_TASK TO COMPLETE_
Once you reach the line containing "-> <div> <div>PROVIDING" in the data below, restate each line word for word up to and including the one containing "gap: 24px ->".

_DATA FOR PROCESSING_
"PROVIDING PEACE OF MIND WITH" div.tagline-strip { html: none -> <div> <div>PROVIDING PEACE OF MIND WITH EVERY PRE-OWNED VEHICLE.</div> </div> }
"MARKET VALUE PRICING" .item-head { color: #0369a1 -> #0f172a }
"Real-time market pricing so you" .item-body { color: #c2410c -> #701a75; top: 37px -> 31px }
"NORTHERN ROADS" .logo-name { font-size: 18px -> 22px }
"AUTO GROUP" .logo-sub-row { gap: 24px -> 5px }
==
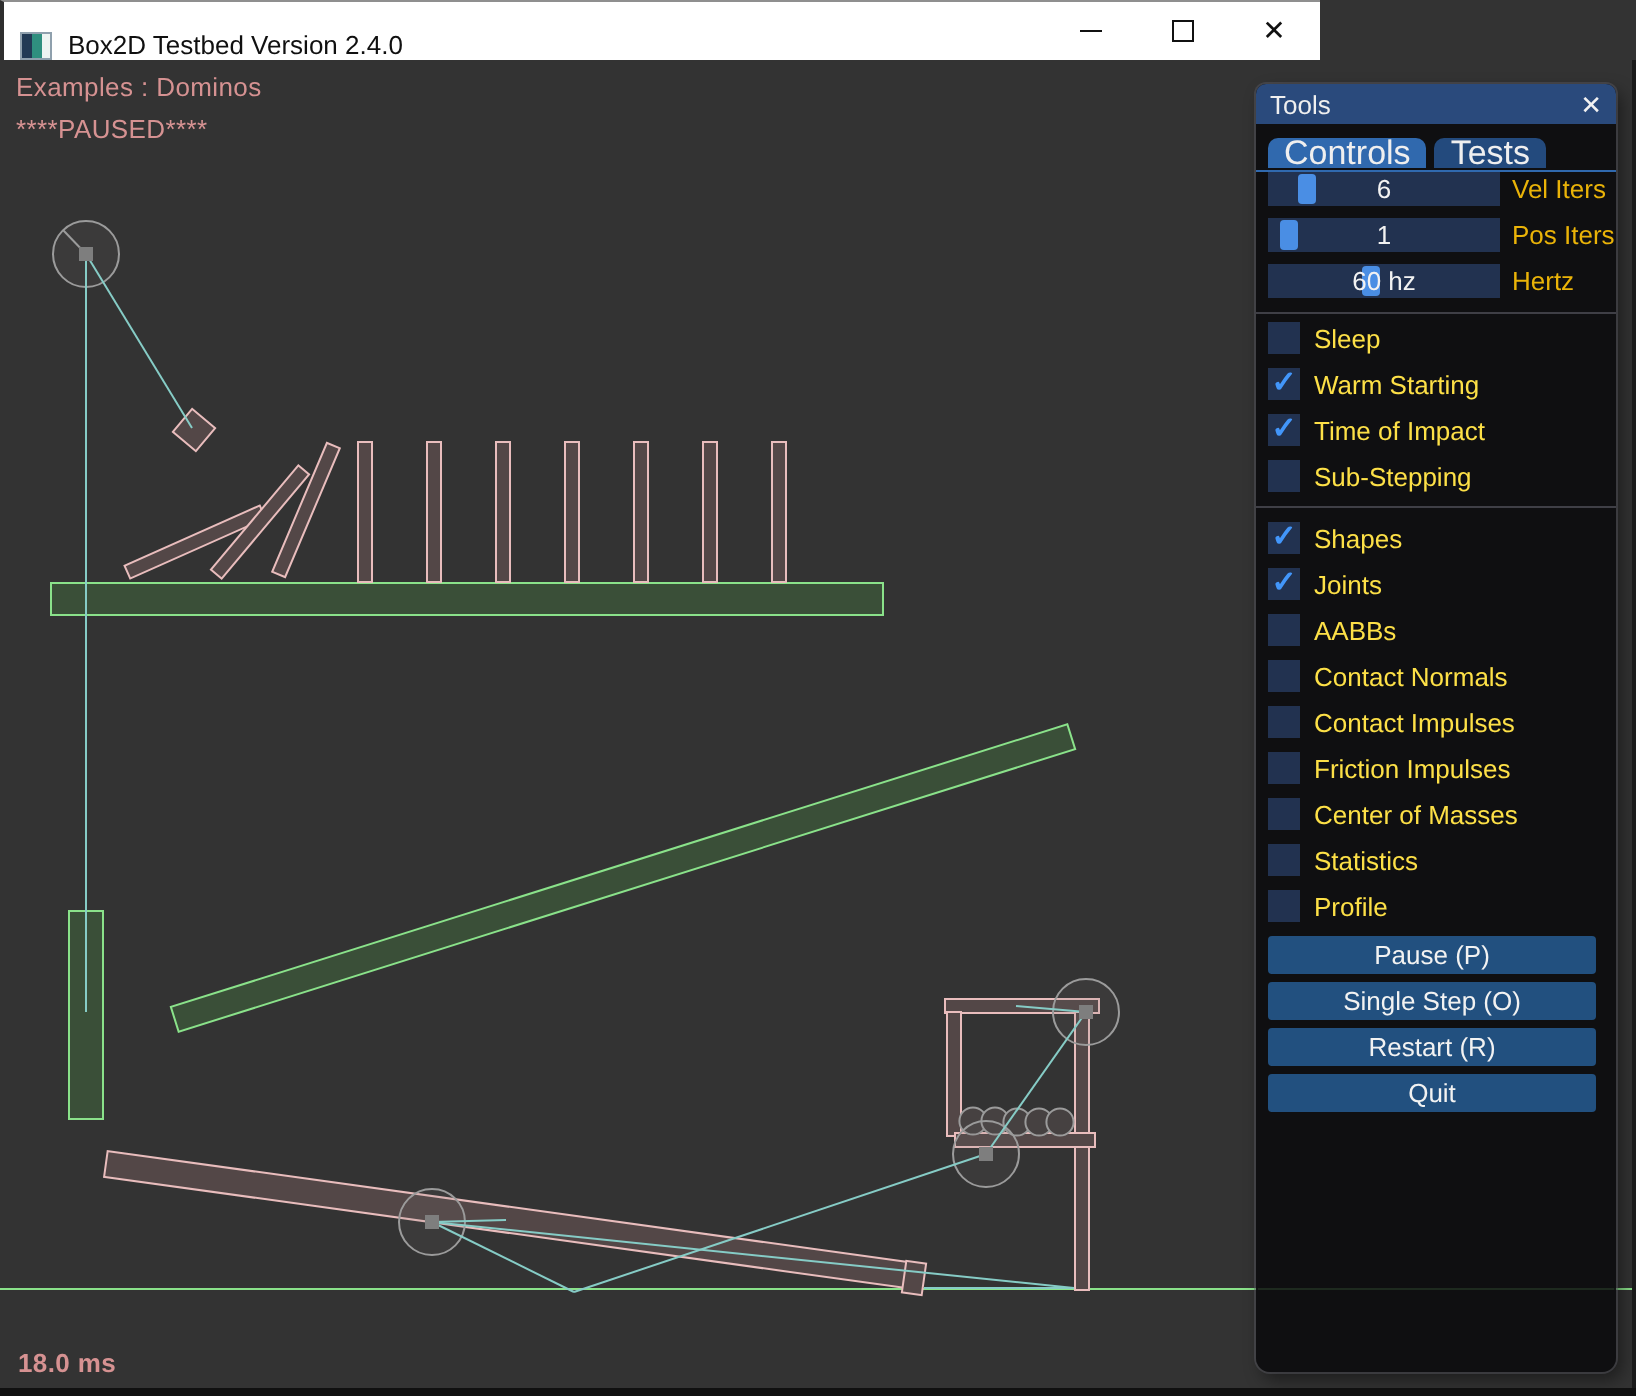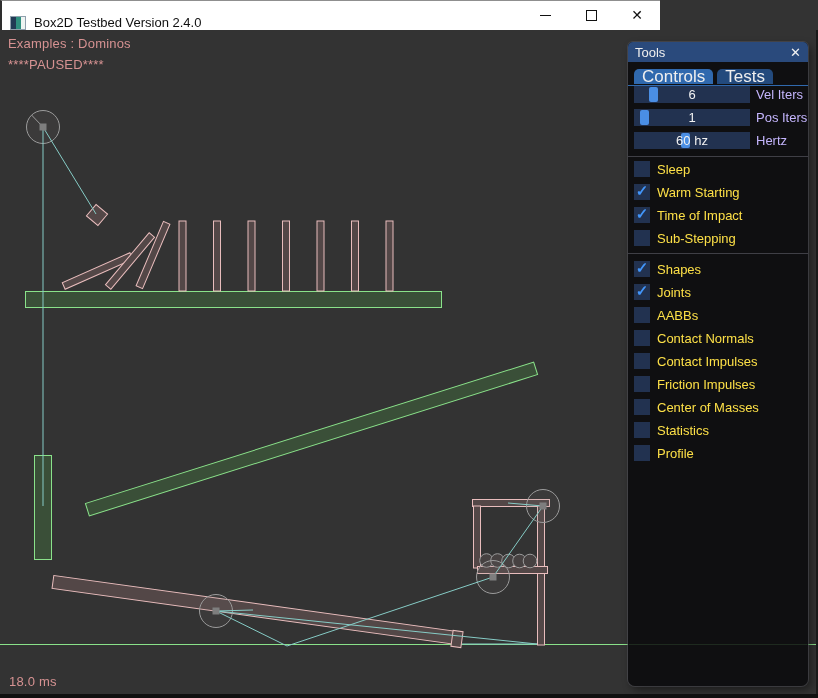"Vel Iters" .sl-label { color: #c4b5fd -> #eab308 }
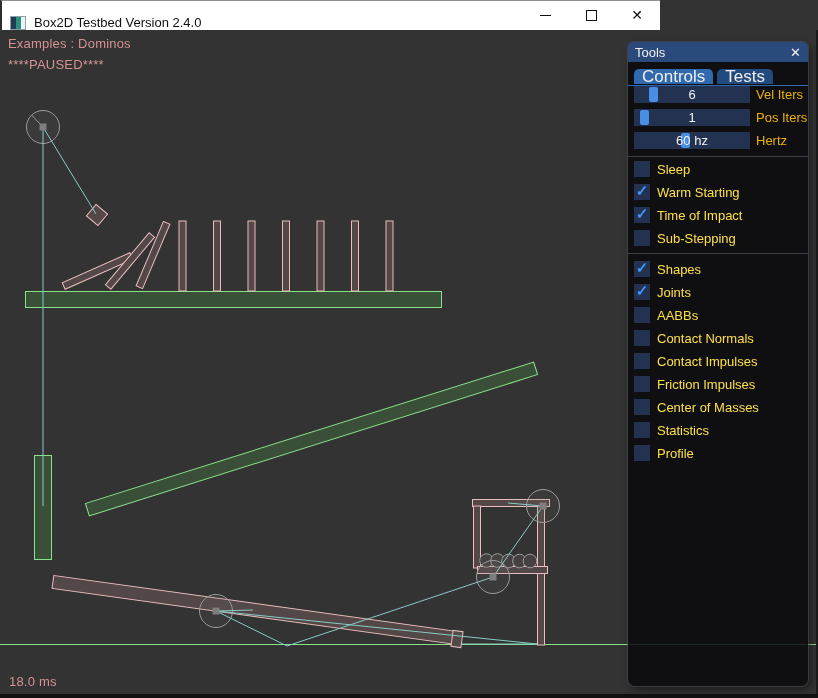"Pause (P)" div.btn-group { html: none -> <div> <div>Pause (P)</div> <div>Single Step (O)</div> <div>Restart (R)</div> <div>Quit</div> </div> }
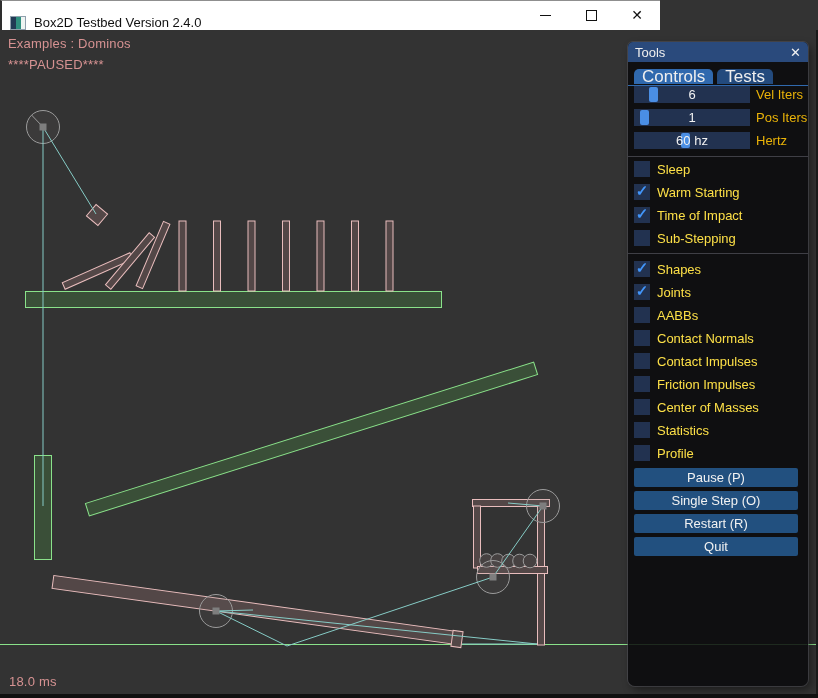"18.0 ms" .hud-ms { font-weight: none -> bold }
---
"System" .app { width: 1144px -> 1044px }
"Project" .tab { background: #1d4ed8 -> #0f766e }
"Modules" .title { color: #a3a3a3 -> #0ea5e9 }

_THE ANSWER_
"PROVIDING PEACE OF MIND WITH" div.tagline-strip { html: none -> <div> <div>PROVIDING PEACE OF MIND WITH EVERY PRE-OWNED VEHICLE.</div> </div> }
"MARKET VALUE PRICING" .item-head { color: #0369a1 -> #0f172a }
"Real-time market pricing so you" .item-body { color: #c2410c -> #701a75; top: 37px -> 31px }
"NORTHERN ROADS" .logo-name { font-size: 18px -> 22px }
"AUTO GROUP" .logo-sub-row { gap: 24px -> 5px }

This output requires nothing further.